Re: Confine vacuum skip logic to lazy_scan_skip

From: Heikki Linnakangas <hlinnaka(at)iki(dot)fi>
To: Melanie Plageman <melanieplageman(at)gmail(dot)com>
Cc: Robert Haas <robertmhaas(at)gmail(dot)com>, Nazir Bilal Yavuz <byavuz81(at)gmail(dot)com>, Thomas Munro <thomas(dot)munro(at)gmail(dot)com>, Andres Freund <andres(at)anarazel(dot)de>, vignesh C <vignesh21(at)gmail(dot)com>, Pg Hackers <pgsql-hackers(at)postgresql(dot)org>
Subject: Re: Confine vacuum skip logic to lazy_scan_skip
Date: 2024-03-11 09:29:44
Message-ID: 27d51713-b1dc-49d1-9b3a-2650b7fb9613@iki.fi
Views: Raw Message | Whole Thread | Download mbox | Resend email
Thread:
Lists: pgsql-hackers

On 08/03/2024 19:34, Melanie Plageman wrote:
> On Fri, Mar 08, 2024 at 06:07:33PM +0200, Heikki Linnakangas wrote:
>> On 08/03/2024 02:46, Melanie Plageman wrote:
>>> On Wed, Mar 06, 2024 at 10:00:23PM -0500, Melanie Plageman wrote:
>>>> On Wed, Mar 06, 2024 at 09:55:21PM +0200, Heikki Linnakangas wrote:
>>> However, by adding a vmbuffer to next_block_state, the callback may be
>>> able to avoid extra VM fetches from one invocation to the next.
>>
>> That's a good idea, holding separate VM buffer pins for the next-unskippable
>> block and the block we're processing.
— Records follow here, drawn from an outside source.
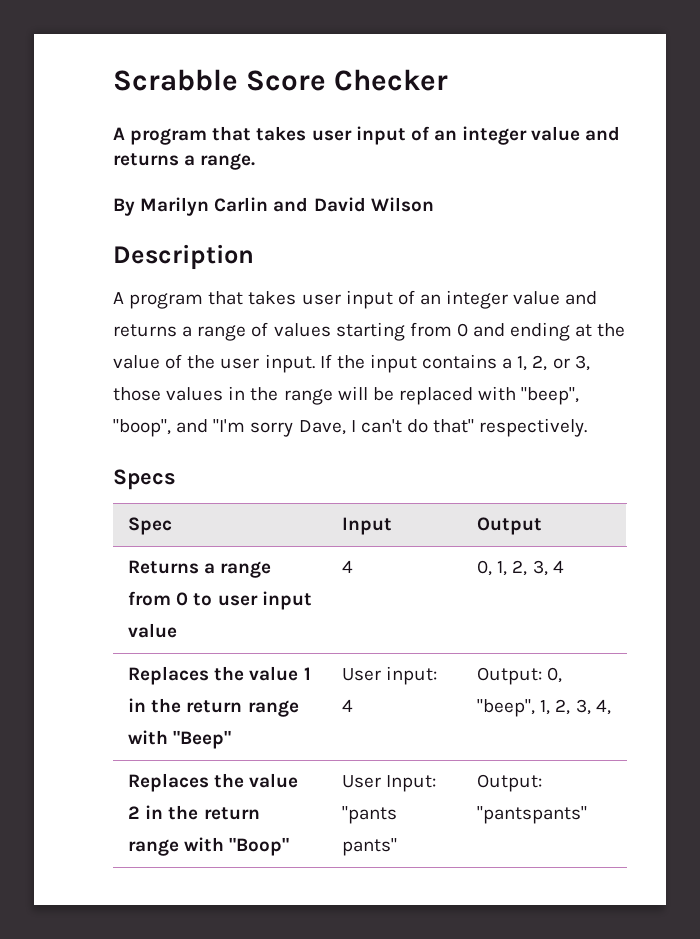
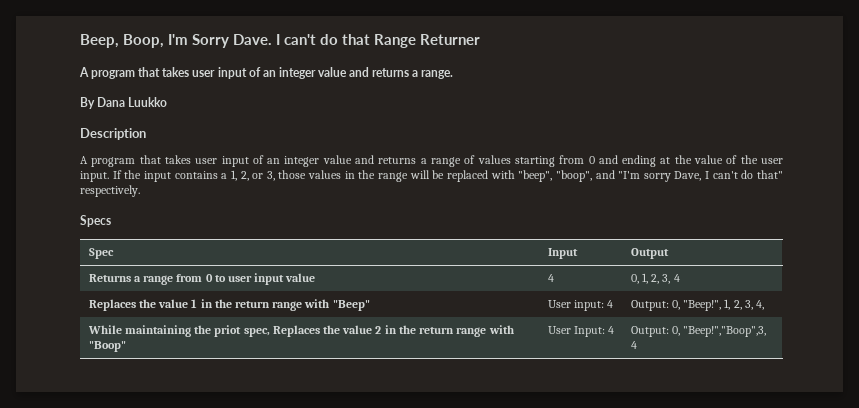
[113,69,448,91] Scrabble Score Checker -> [80,34,480,48] Beep, Boop, I'm Sorry Dave. I can't do that Range Returner
[140,197,434,216] Marilyn Carlin and David Wilson -> [97,97,168,107] Dana Luukko
[477,699,536,717] "beep", -> [683,300,722,311] "Beep!",
(611, 707) none -> [87,325,270,337] While maintaining the priot spec,
[342,806,398,824] [342,838,398,856] [477,774,543,792] [477,806,588,824] "pants pants" | Output: "pantspants" -> [608,326,615,334] [630,326,767,337] [630,341,637,349] 4 | Output: 0, "Beep!","Boop",3, 4

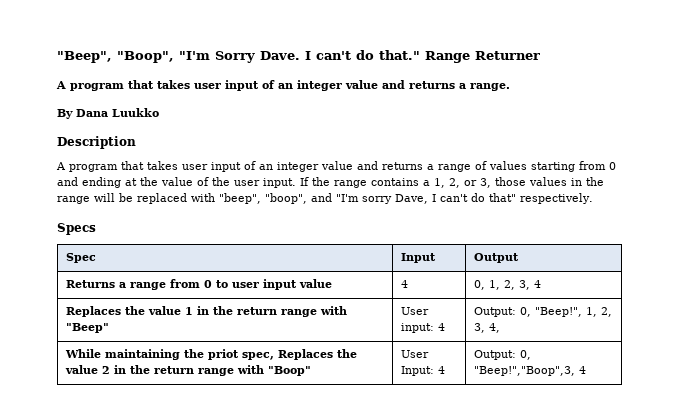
[80,34,188,48] Beep, Boop, I'm -> [57,51,210,63] "Beep", "Boop", "I'm
[342,34,370,45] that -> [379,50,420,60] that."
[143,171,171,182] input -> [334,180,367,188] range

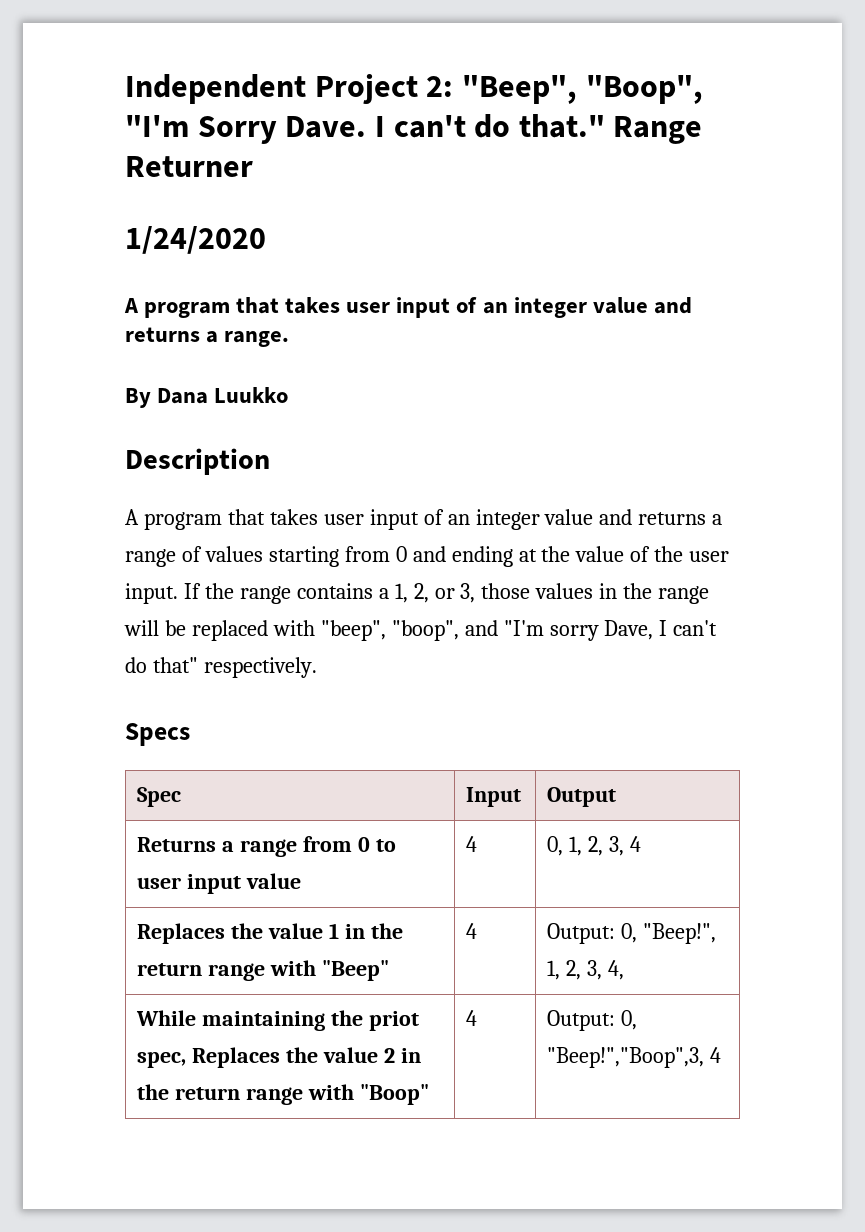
(57, 57) none -> [125,74,454,104] Independent Project 2:
(540, 55) none -> [125,226,266,254] // 1/24/2020
[400,307,429,315] [400,323,434,333] User input: -> (389, 970) none
[400,350,429,358] [400,366,434,376] User Input: -> (429, 1094) none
I adopted that approach.
>
> Cool. It can't be avoided with streaming read vacuum, but I wonder if
> there would ever be adverse effects to doing it on master? Maybe if we
> are doing a lot of skipping and the block of the VM for the heap blocks
> we are processing ends up changing each time but we would have had the
> right block of the VM if we used the one from
> heap_vac_scan_next_block()?
>
> Frankly, I'm in favor of just doing it now because it makes
> lazy_scan_heap() less confusing.

+1

>> I'm pretty happy with the attached patches now. The first one fixes the
>> existing bug I mentioned in the other email (based on the on-going
>> discussion that might not how we want to fix it though).
>
> ISTM we should still do the fix you mentioned -- seems like it has more
> upsides than downsides?
>
>> From b68cb29c547de3c4acd10f31aad47b453d154666 Mon Sep 17 00:00:00 2001
>> From: Heikki Linnakangas <heikki(dot)linnakangas(at)iki(dot)fi>
>> Date: Fri, 8 Mar 2024 16:00:22 +0200
>> Subject: [PATCH v8 1/3] Set all_visible_according_to_vm correctly with
>> DISABLE_PAGE_SKIPPING
>>
>> It's important for 'all_visible_according_to_vm' to correctly reflect
>> whether the VM bit is set or not, even when we are not trusting the VM
>> to skip pages, because contrary to what the comment said,
>> lazy_scan_prune() relies on it.
>>
>> If it's incorrectly set to 'false', when the VM bit is in fact set,
>> lazy_scan_prune() will try to set the VM bit again and dirty the page
>> unnecessarily. As a result, if you used DISABLE_PAGE_SKIPPING, all
>> heap pages were dirtied, even if there were no changes. We would also
>> fail to clear any VM bits that were set incorrectly.
>>
>> This was broken in commit 980ae17310, so backpatch to v16.
>
> LGTM.

Committed and backpatched this.

>> From 47af1ca65cf55ca876869b43bff47f9d43f0750e Mon Sep 17 00:00:00 2001
>> From: Heikki Linnakangas <heikki(dot)linnakangas(at)iki(dot)fi>
>> Date: Fri, 8 Mar 2024 17:32:19 +0200
>> Subject: [PATCH v8 2/3] Confine vacuum skip logic to lazy_scan_skip()
>> ---
>> src/backend/access/heap/vacuumlazy.c | 256 +++++++++++++++------------
>> 1 file changed, 141 insertions(+), 115 deletions(-)
>>
>> diff --git a/src/backend/access/heap/vacuumlazy.c b/src/backend/access/heap/vacuumlazy.c
>> index ac55ebd2ae5..0aa08762015 100644
>> --- a/src/backend/access/heap/vacuumlazy.c
>> +++ b/src/backend/access/heap/vacuumlazy.c
>> @@ -204,6 +204,12 @@ typedef struct LVRelState
>> int64 live_tuples; /* # live tuples remaining */
>> int64 recently_dead_tuples; /* # dead, but not yet removable */
>> int64 missed_dead_tuples; /* # removable, but not removed */
>
> Perhaps we should add a comment to the blkno member of LVRelState
> indicating that it is used for error reporting and logging?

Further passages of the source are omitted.